:: SUPPLIED MATERIAL ::
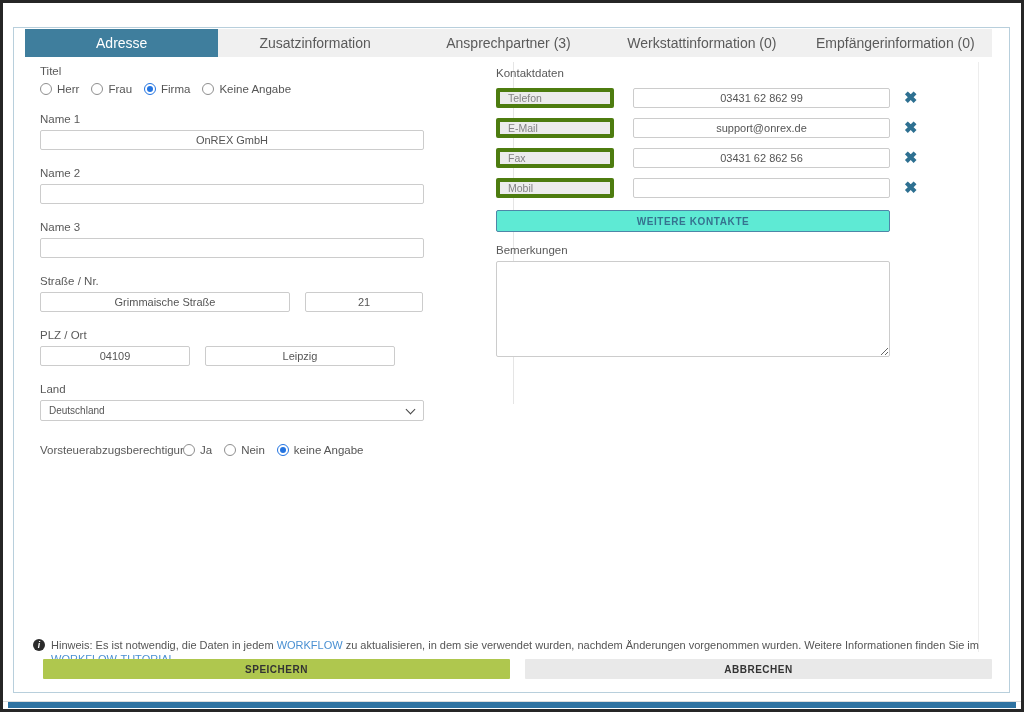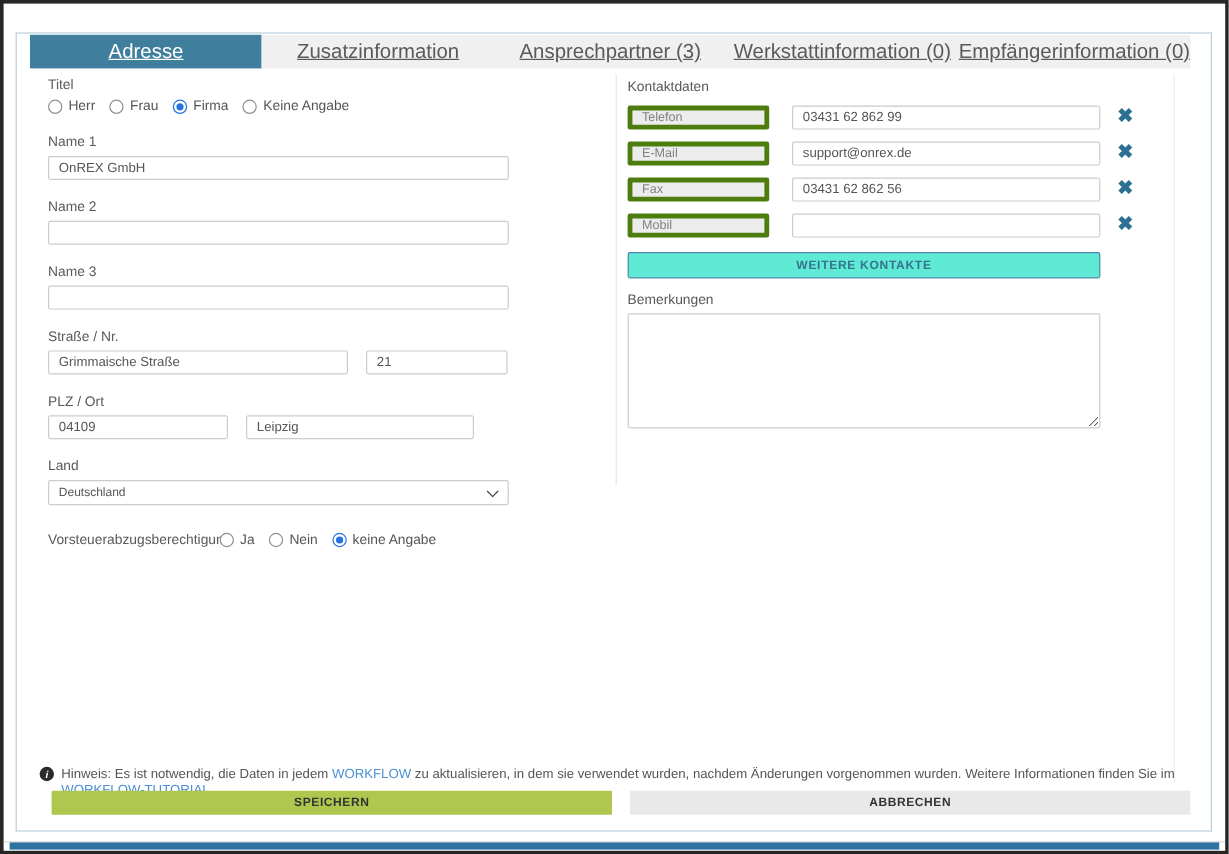--- a/index.html
+++ b/index.html
@@ -32,7 +32,7 @@
     flex: 1;
     display: flex; align-items: center; justify-content: center;
     background: #f0f0f0; color: #5a5a5a;
-    font-size: 17px; cursor: pointer; text-decoration: underline;
+    font-size: 14px; cursor: pointer;
   }
   .tab.checked { background: #3f7e9d; color: #ffffff; }
   

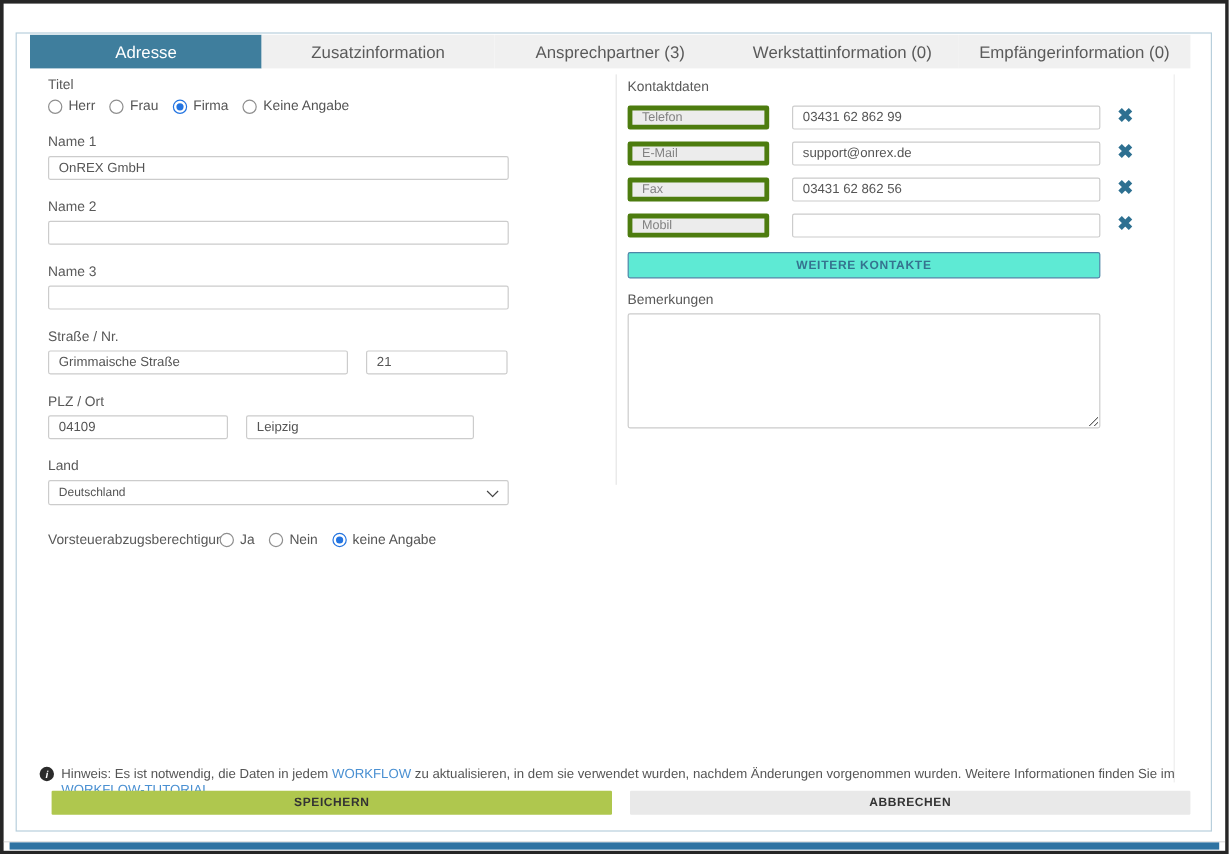--- a/index.html
+++ b/index.html
@@ -46,7 +46,7 @@
     border-left: 1px solid #ededed;
   }
   .left-col { position: absolute; left: 26px; top: 7px; width: 384px; }
-  .right-col { position: absolute; left: 509px; top: 10px; width: 442px; }
+  .right-col { position: absolute; left: 482px; top: 10px; width: 442px; }
 
   .field-label {
     font-size: 11.5px; color: #595959;

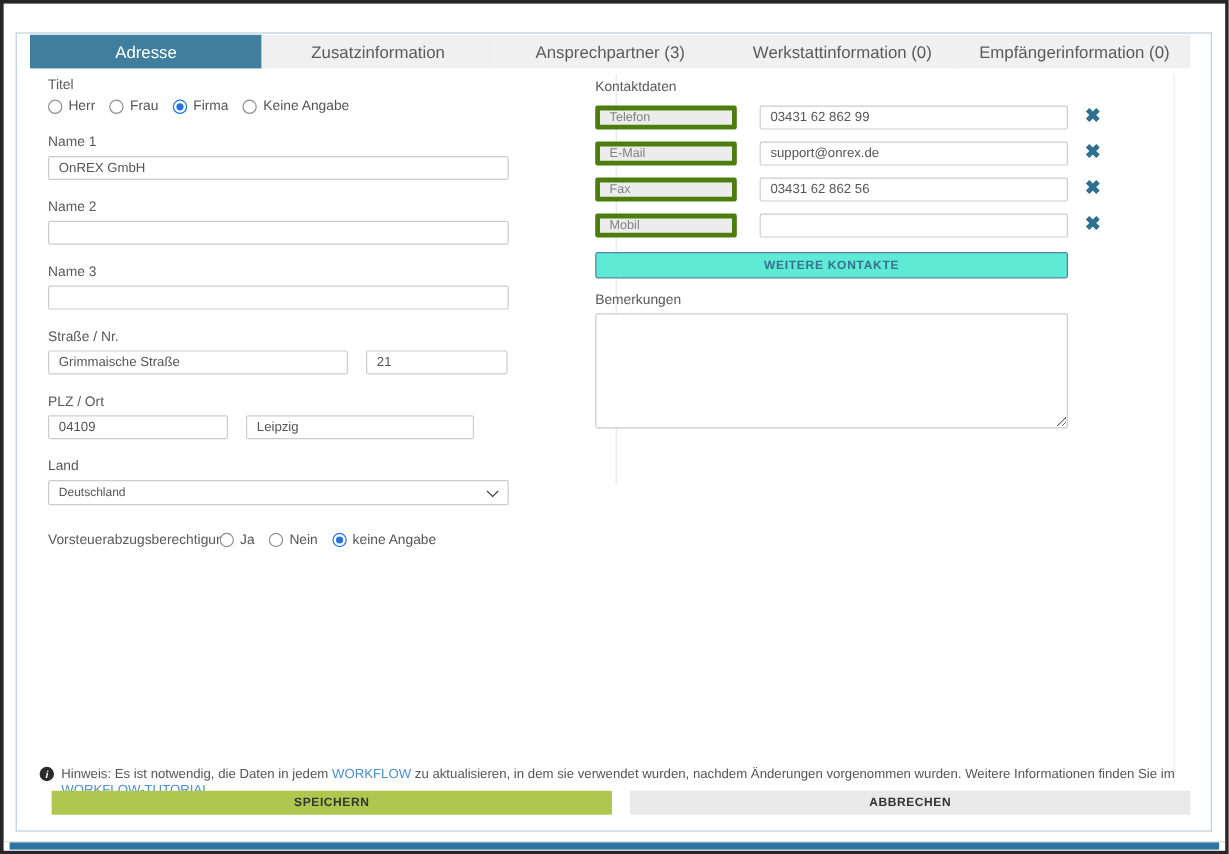--- a/index.html
+++ b/index.html
@@ -57,7 +57,7 @@
     border: 1px solid #cccccc; border-radius: 2px;
     padding: 0 8px; font-size: 11px; color: #555555;
     font-family: "Liberation Sans", sans-serif;
-    background: #ffffff; outline: none;
+    background: #ffffff; outline: none; text-align: center;
   }
   .field { margin-bottom: 16px; }
   .row-2 { display: flex; gap: 15px; }

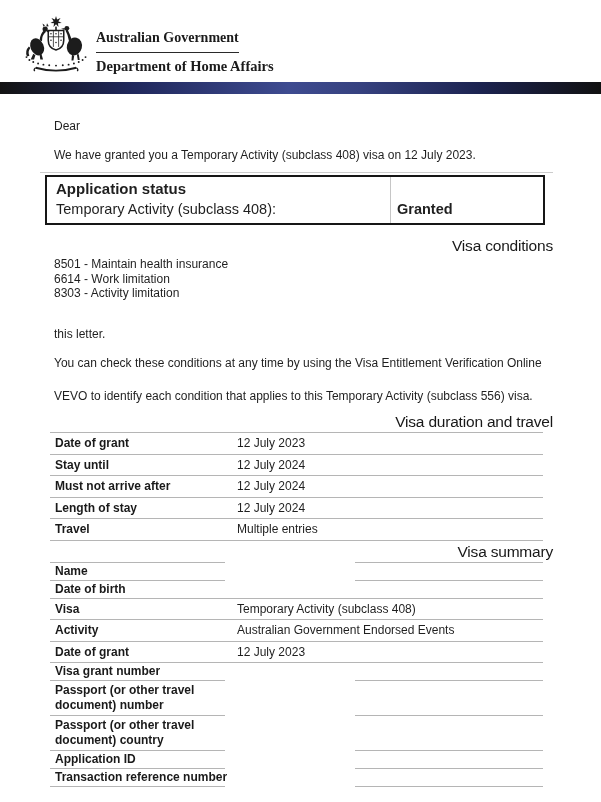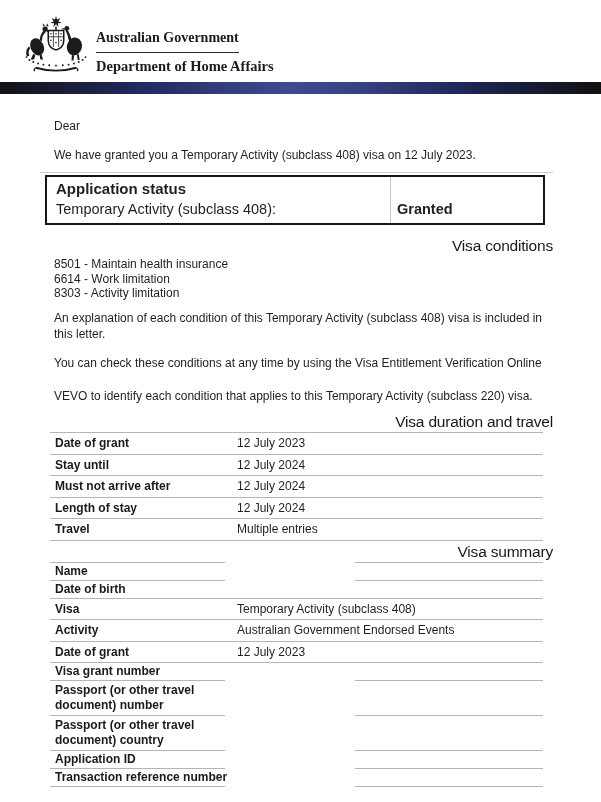--- a/index.html
+++ b/index.html
@@ -133,7 +133,7 @@
     </div>
 
     <p class="body-para">
-      <span>An explanation of each condition of this Temporary Activity (subclass 408) visa is included in</span><br>
+      <br>
       <span>this letter.</span>
     </p>
     <p class="body-para para2">

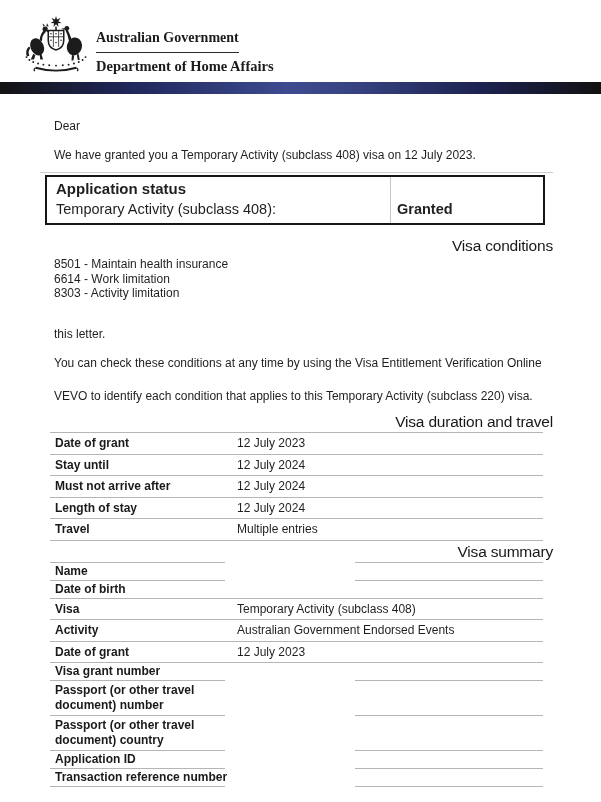--- a/index.html
+++ b/index.html
@@ -139,7 +139,7 @@
     <p class="body-para para2">
       <span>You can check these conditions at any time by using the Visa Entitlement Verification Online</span><br>
       <br>
-      <span>VEVO to identify each condition that applies to this Temporary Activity (subclass 220) visa.</span>
+      <span>VEVO to identify each condition that applies to this Temporary Activity (subclass 556) visa.</span>
     </p>
 
     <h2 class="h2-duration">Visa duration and travel</h2>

:: WORK REQUEST ::
The stretch to restate runs from the line above containing "none; text-align: center;" through the line containing "(subclass 220) visa.</span>". Copy it word for word, ends included, without pictures.

:: RESPONSE ::
+    background: #ffffff; outline: none; text-align: center;
   }
   .field { margin-bottom: 16px; }
   .row-2 { display: flex; gap: 15px; }

--- a/index.html
+++ b/index.html
@@ -133,7 +133,7 @@
     </div>
 
     <p class="body-para">
-      <span>An explanation of each condition of this Temporary Activity (subclass 408) visa is included in</span><br>
+      <br>
       <span>this letter.</span>
     </p>
     <p class="body-para para2">

--- a/index.html
+++ b/index.html
@@ -139,7 +139,7 @@
     <p class="body-para para2">
       <span>You can check these conditions at any time by using the Visa Entitlement Verification Online</span><br>
       <br>
-      <span>VEVO to identify each condition that applies to this Temporary Activity (subclass 220) visa.</span>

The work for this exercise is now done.